▶ AIM OF THE EXERCISE
Search the data for the string "send" and copy each line in which it appears.

▶ DATA FOR THE TASK

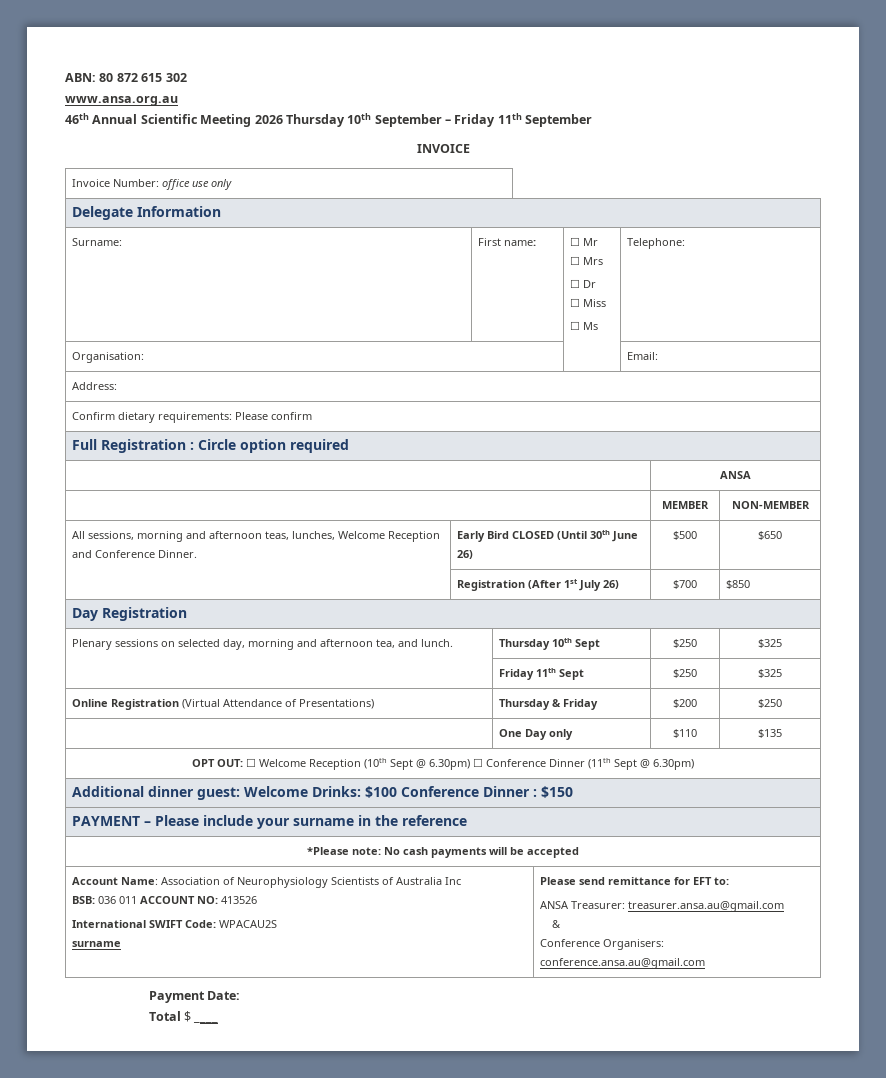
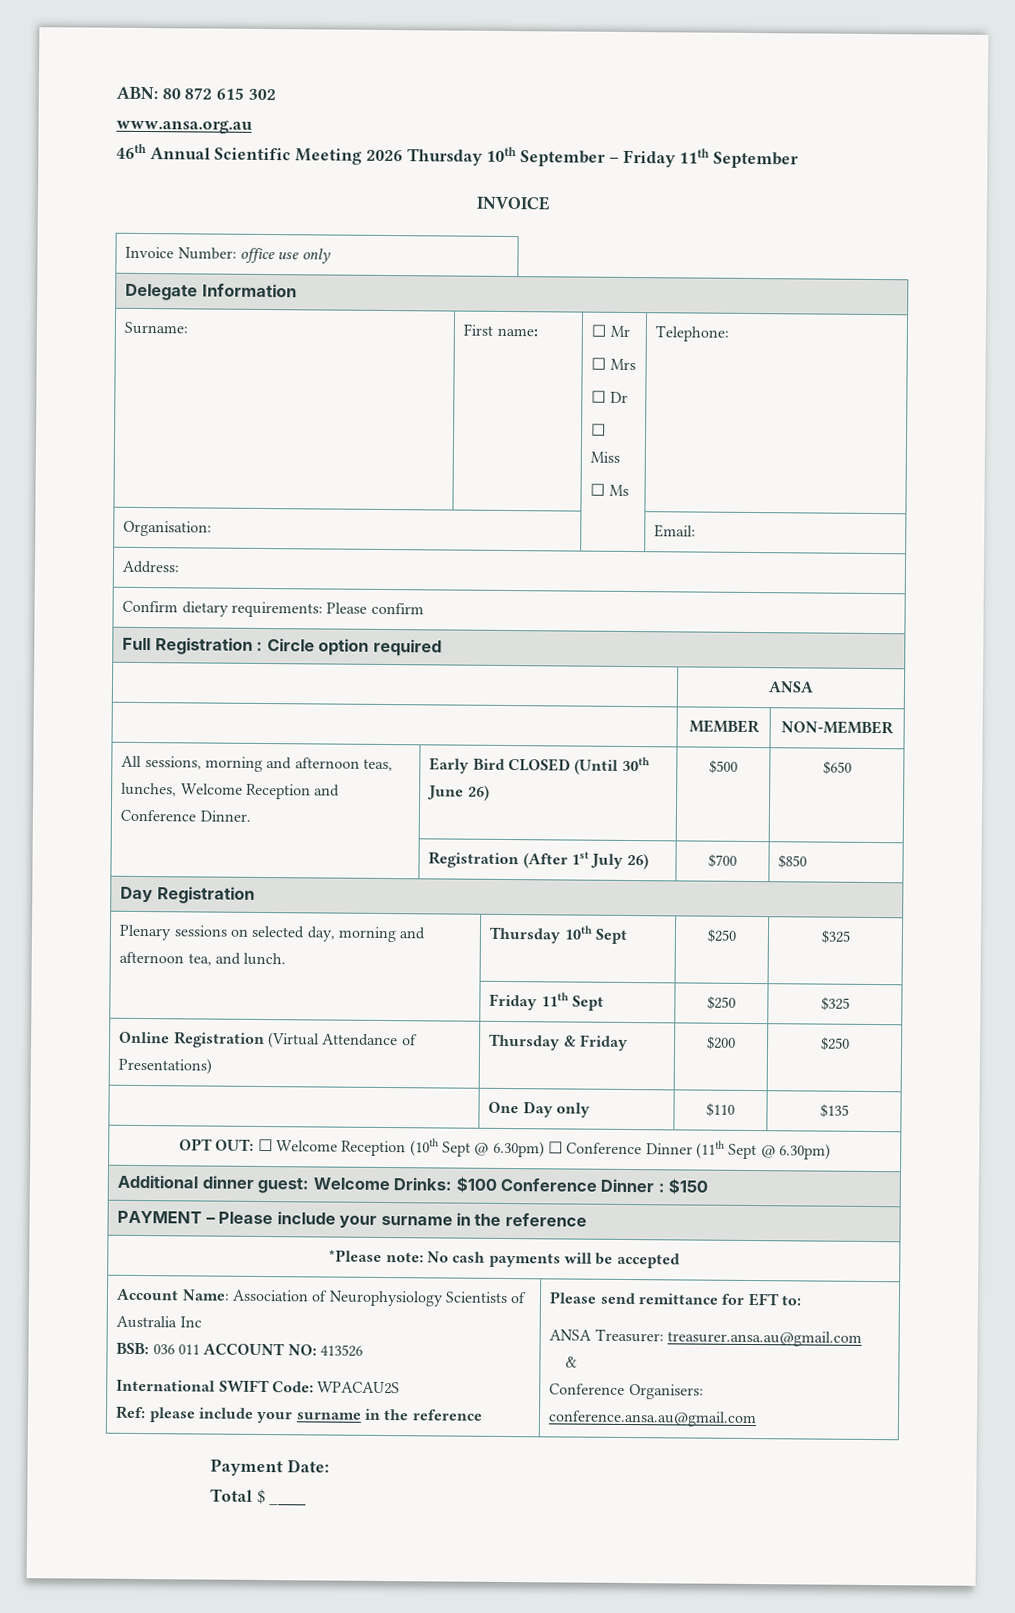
  Account Name: Association of Neurophysiology Scientists of Australia Inc
  BSB: 036 011 ACCOUNT NO: 413526
  International SWIFT Code: WPACAU2S
- surname | Please send remittance for EFT to:
+ Ref: please include your surname in the reference | Please send remittance for EFT to:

▶ ANSWER FOR THE TASK
- surname | Please send remittance for EFT to:
+ Ref: please include your surname in the reference | Please send remittance for EFT to:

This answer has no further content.